I hear a soft gasp next to me from the woman who sits across from Brielle. So she understood everything I said then. That’s certain to add a bit more color to the bruise Bernard’s ego just received.
“Again, my apologies,” I say, now in English, plastering a smile on my face. “I will leave you to your silence.”
I turn and go before he can comment further.
I give the perfectly stunned Brielle a wink and a grin as I pass by. Her only response is to blink in surprise, which is to be expected—even someone who doesn’t know French can translate Bernard’s reaction. It’s not every day that someone so spectacularly crashes and burns during their first week on the job.
A part of me almost relishes the shit that’s about to rain down on me.
It’ll be worth it.
Chapter Eight
Brielle
I stand there like an idiot in the wake of that—that whatever it was. Gaultier stares me down, making me feel like David against Goliath, but without the slingshot to defend myself. The only thing in my hand is my, until now, lost ID card.
“In my office now,” he says, transferring that hardened glacial gaze that was just on Andrew to me.
When he turns around, I quickly glance at Yasmine, who still seems in awe. I’ll have to ask her later on what they were saying—if I still have a job, that is.

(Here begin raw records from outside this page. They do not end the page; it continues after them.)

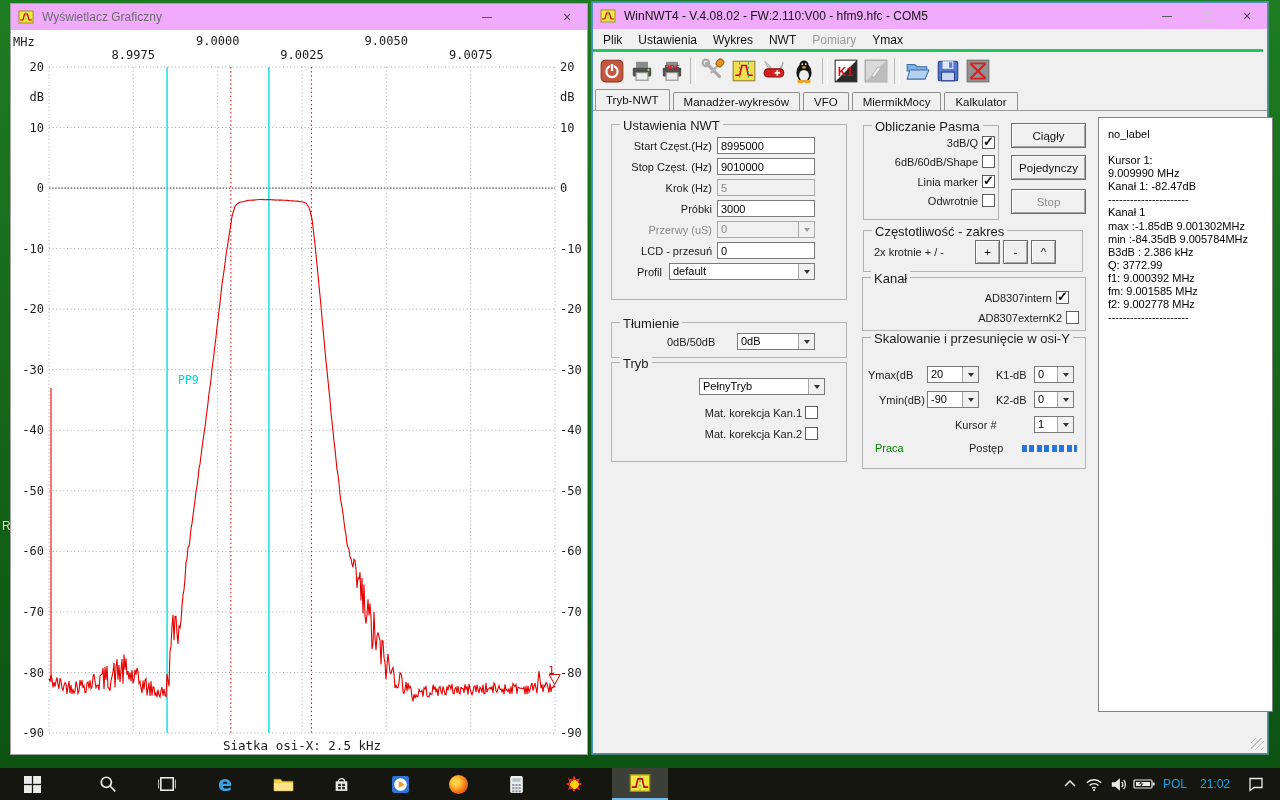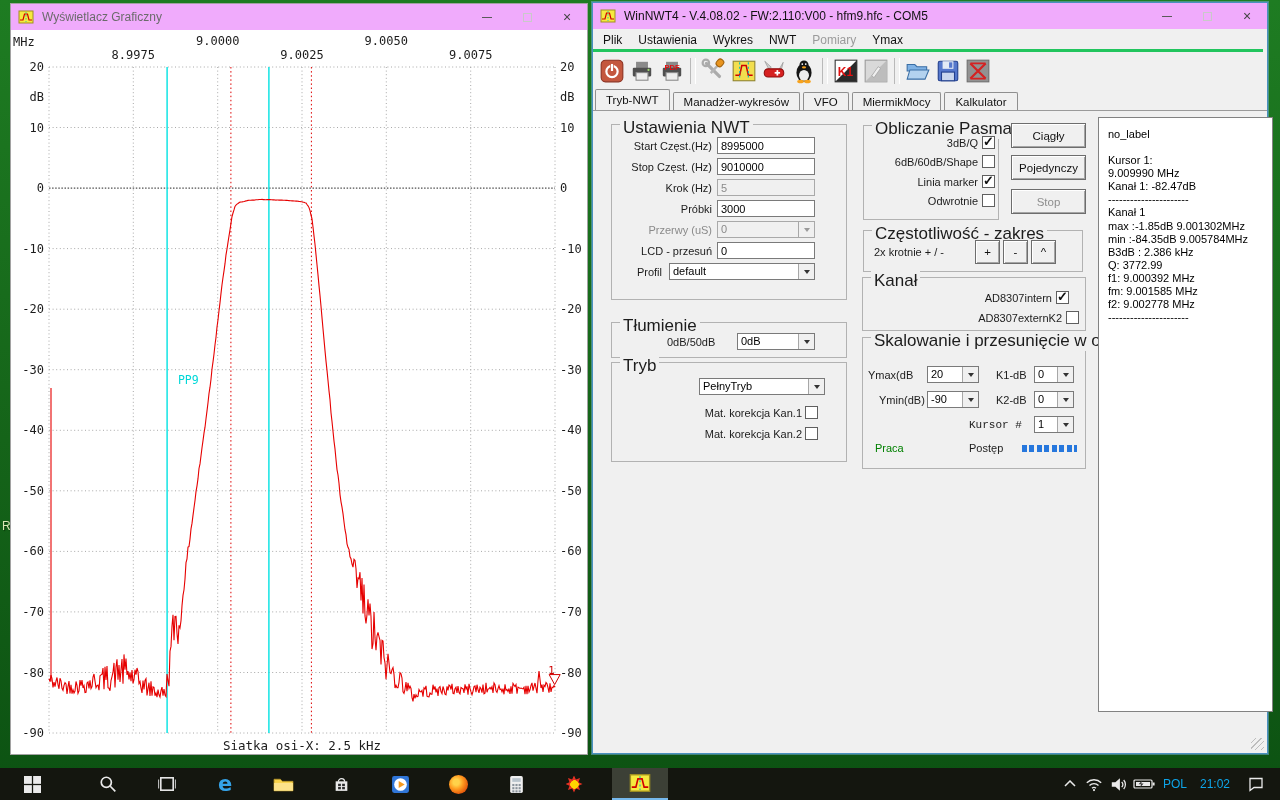--- a/index.html
+++ b/index.html
@@ -40,21 +40,21 @@
   .toolbar { position:absolute; left:0; top:50px; right:0; height:36px; display:flex; align-items:center; padding-left:4px; }
   .tbtn { width:30px; height:30px; display:flex; align-items:center; justify-content:center; }
   .tsep { width:6px; height:26px; margin:0 3px; border-left:1px solid #b9b9b9; border-right:1px solid #ffffff; }
   .tabbar { position:absolute; left:2px; top:86px; right:0; height:21px; display:flex; align-items:flex-end; }
   .tab { height:18px; padding:0 10px; font-size:11.5px; color:#111; background:#f0f0f0; border:1px solid #8f8f8f; border-bottom:none; border-radius:2px 2px 0 0; display:flex; align-items:center; margin-right:3px; }
   .tab.active { height:21px; z-index:2; }
   .content-pane { position:absolute; left:0; top:107px; right:0; bottom:0; background:#f0f0f0; border-top:1px solid #9a9a9a; }
 
   
   .grp { position:absolute; border:1px solid #b2b2b2; }
-  .glab { position:absolute; top:-7px; left:8px; background:#f0f0f0; padding:0 3px; font-size:17px; color:#1c1c1c; white-space:nowrap; }
+  .glab { position:absolute; top:-7px; left:8px; background:#f0f0f0; padding:0 3px; font-size:13px; color:#1c1c1c; white-space:nowrap; }
   .lbl { position:absolute; font-size:11px; color:#1c1c1c; white-space:nowrap; }
   .lbl.r { text-align:right; }
   input.field { position:absolute; height:17px; border:1px solid #7a7a7a; background:#fff; font-family:"Liberation Sans",sans-serif; font-size:11px; padding:0 3px; color:#000; }
   input.field:disabled { background:#f0f0f0; color:#8a8a8a; border-color:#a9a9a9; }
   .combo { position:absolute; height:17px; background:#fff; border:1px solid #7a7a7a; display:flex; }
   .combo .val { flex:1; font-size:11px; padding:1px 3px; white-space:nowrap; overflow:hidden; }
   .combo .drop { width:16px; background:#f0f0f0; border-left:1px solid #a7a7a7; display:flex; align-items:center; justify-content:center; }
   .combo .drop::after { content:""; border:3.5px solid transparent; border-top:4.5px solid #333; margin-top:4px; }
   .combo.disabled { background:#f0f0f0; border-color:#a9a9a9; }
   .combo.disabled .val { color:#8a8a8a; }
@@ -396,21 +396,21 @@
       <span class="lbl" style="left:5px;top:56px;margin-left:11px;">Ymin(dB)</span>
       <div class="combo" style="left:64px;top:53px;width:52px;">
           <span class="val">-90</span>
           <span class="drop"></span>
         </div>
       <span class="lbl" style="left:133px;top:56px;">K2-dB</span>
       <div class="combo" style="left:171px;top:53px;width:40px;">
           <span class="val">0</span>
           <span class="drop"></span>
         </div>
-      <span class="lbl" style="left:106px;top:81px;font-family:Liberation Mono, monospace;">Kursor #</span>
+      <span class="lbl" style="left:92px;top:81px;">Kursor #</span>
       <div class="combo" style="left:171px;top:78px;width:40px;">
           <span class="val">1</span>
           <span class="drop"></span>
         </div>
       <span class="lbl" style="left:12px;top:104px;color:#008000;">Praca</span>
       <span class="lbl" style="left:106px;top:104px;">Postęp</span>
       <div class="prog" style="left:159px;top:107px;width:55px;"></div>
     </div>
 
     <div class="infopanel" style="left:505px;top:6px;width:175px;height:595px;">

Becca is sucking in her lips to keep from smiling, but her eyes gleam from being witness to such excitement, especially with me at the center of it. I don’t even bother looking in Sonia’s direction, but hell if I don’t feel the judgment waft toward me like the wind over a manure farm.
“Close the door,” Gaultier says in a terse tone as he rounds his desk.
I close the door and face him. I know better than to sit down, at least until asked, so I stand there debating whether or not I should immediately go on the defensive or wait until I’m addressed.